Pamela Morton stood up. Sidney noticed that, despite the tears, her mascara had not run. She pushed back that strand of hair again and held out her hand.
‘Goodbye, Canon Chambers. You do believe me, don’t you?’
‘It was brave to tell me so much.’
‘Courage is a quality Stephen said I lacked. If you find out what happened to him then I hope you will inform me first.’ She smiled, sadly, once more. ‘I know where you are.’
‘I am always here. Goodbye, Mrs Morton.’
‘ Pamela . . .’
‘Goodbye, Pamela.’
Sidney closed his front door and looked at the watch his father had given him on his ordination. Perhaps there would be time to look in at the wake after all. He returned to his small drawing room with the tired furniture his parents had bought for him at a local auction. The place really did need cheering up, he thought. He gathered the glasses and took them through to the kitchen sink and turned on the hot tap. He liked washing up; the simple act of cleanliness had immediately visible results. He stopped for a moment at the window and watched a robin hopping on the washing line. Soon he would have to get round to his Christmas cards.

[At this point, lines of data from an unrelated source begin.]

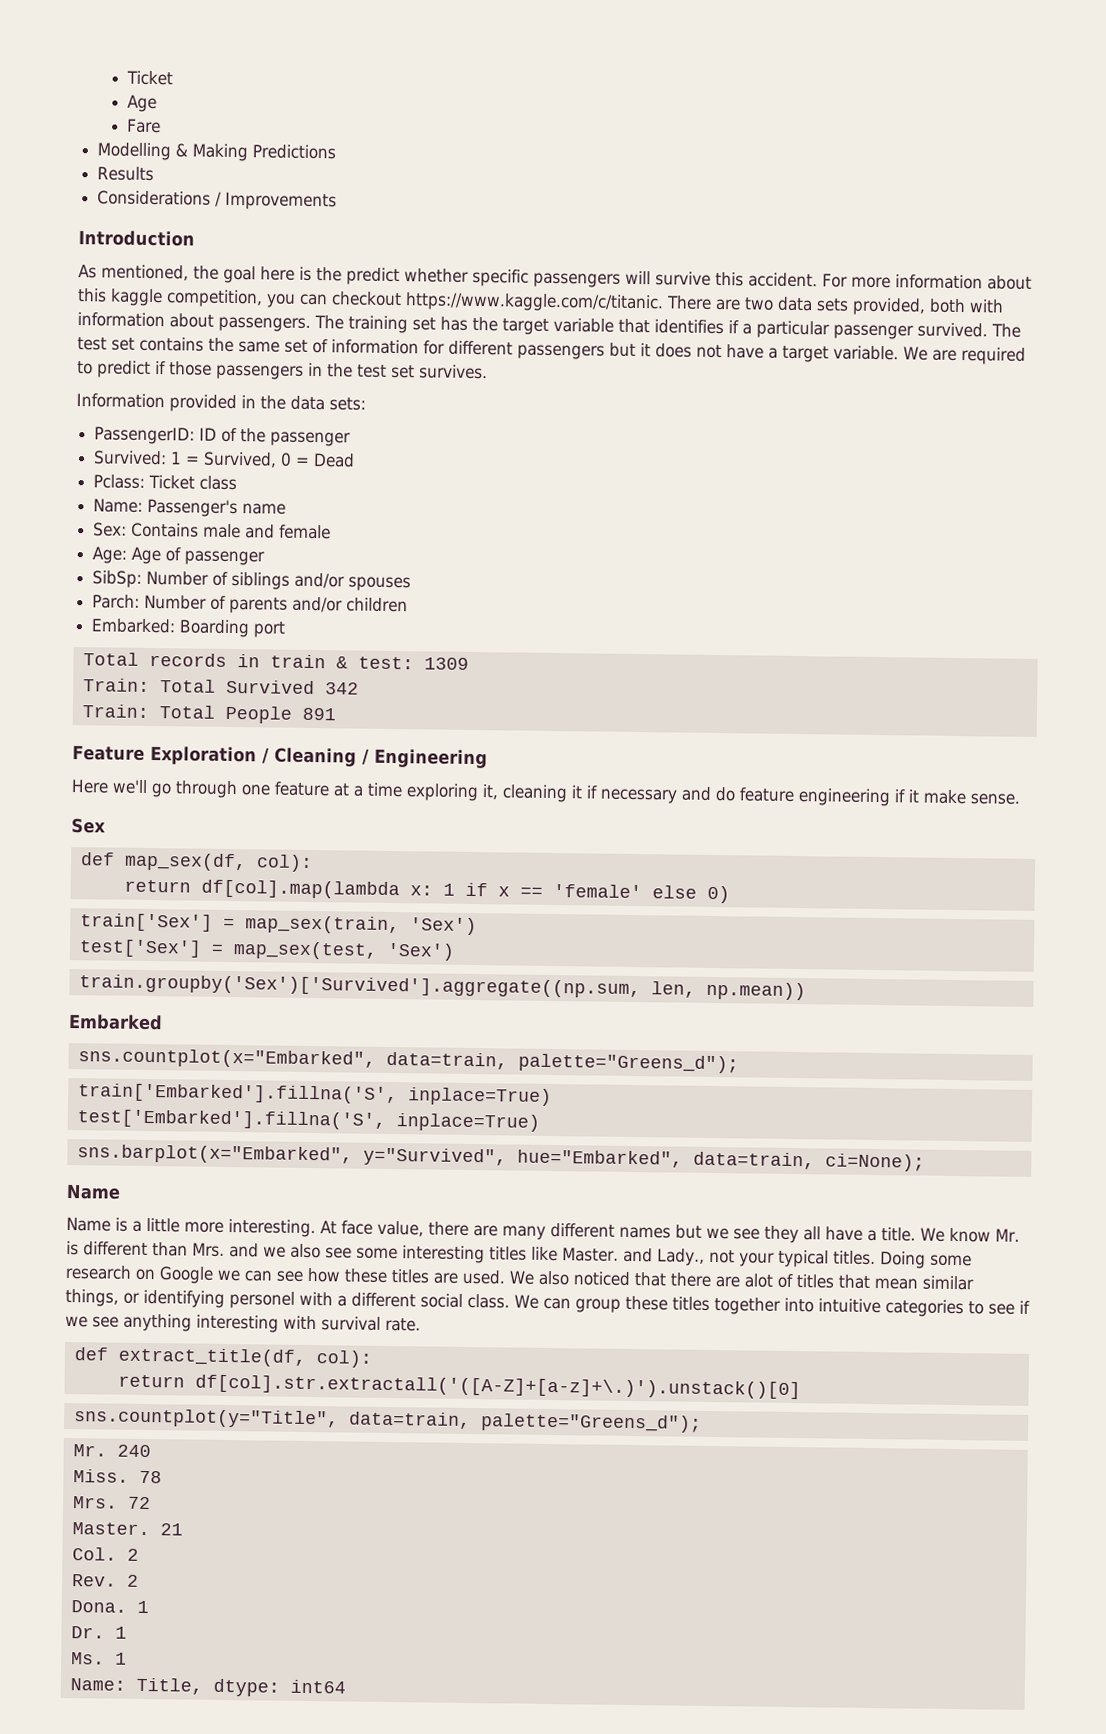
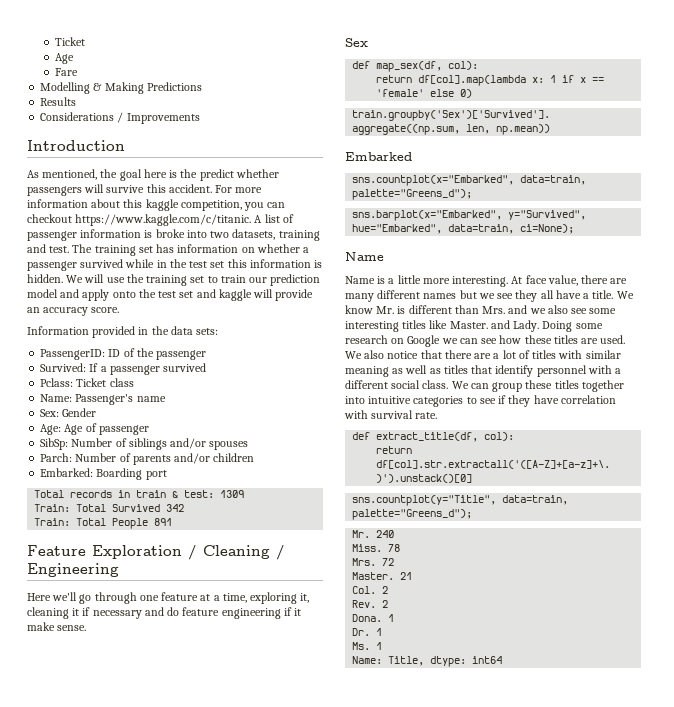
[472,268,529,287] specific -> (279, 173) none
[665,295,1004,316] [77,312,1021,340] [77,336,1026,365] [77,360,488,380] There are two data sets provided, both with information about passengers. The training set has the target variable that identifies if a particular passenger survived. The test set contains the same set of information for different passengers but it does not have a target variable. We are required to predict if those passengers in the test set survives. -> [254,214,294,223] [27,229,320,241] [27,244,310,256] [27,259,323,271] [27,274,321,286] [27,289,314,301] [27,307,120,316] A list of passenger information is broke into two datasets, training and test. The training set has information on whether a passenger survived while in the test set this information is hidden. We will use the training set to train our prediction model and apply onto the test set and kaggle will provide an accuracy score.
[170,451,356,468] 1 = Survived, 0 = Dead -> [89,363,207,375] If a passenger survived
[131,522,332,540] Contains male and female -> [62,408,97,417] Gender
[367,782,403,798] time -> [222,593,247,603] time,
[79,913,477,936] [78,939,455,961] // train['Sex'] = map_sex(train, 'Sex') // test['Sex'] = map_sex(test, 'Sex') -> (473, 93) none
[77,1083,552,1106] [76,1109,540,1132] // train['Embarked'].fillna('S', inplace=True) // test['Embarked'].fillna('S', inplace=True) -> (473, 194) none
[656,1248,876,1268] Lady., not your typical titles. -> [513,320,540,332] Lady.
[572,1271,630,1286] noticed -> [387,351,419,359] notice
[743,1273,974,1291] [65,1288,295,1309] alot of titles that mean similar things, or identifying personel -> [493,350,621,359] [345,365,587,377] a lot of titles with similar meaning as well as titles that identify personnel
[65,1313,279,1333] we see anything interesting -> [508,395,616,407] they have correlation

He noticed the lipstick marks on the rim of Pamela Morton’s whisky glass and remembered a poem by Edna St Vincent Millay he had read in the Sunday Times :
‘What lips my lips have kissed, and where, and why,
I have forgotten, and what arms have lain
Under my head till morning; but the rain
Is full of ghosts tonight . . .’
‘What a mess people make of their lives,’ he thought.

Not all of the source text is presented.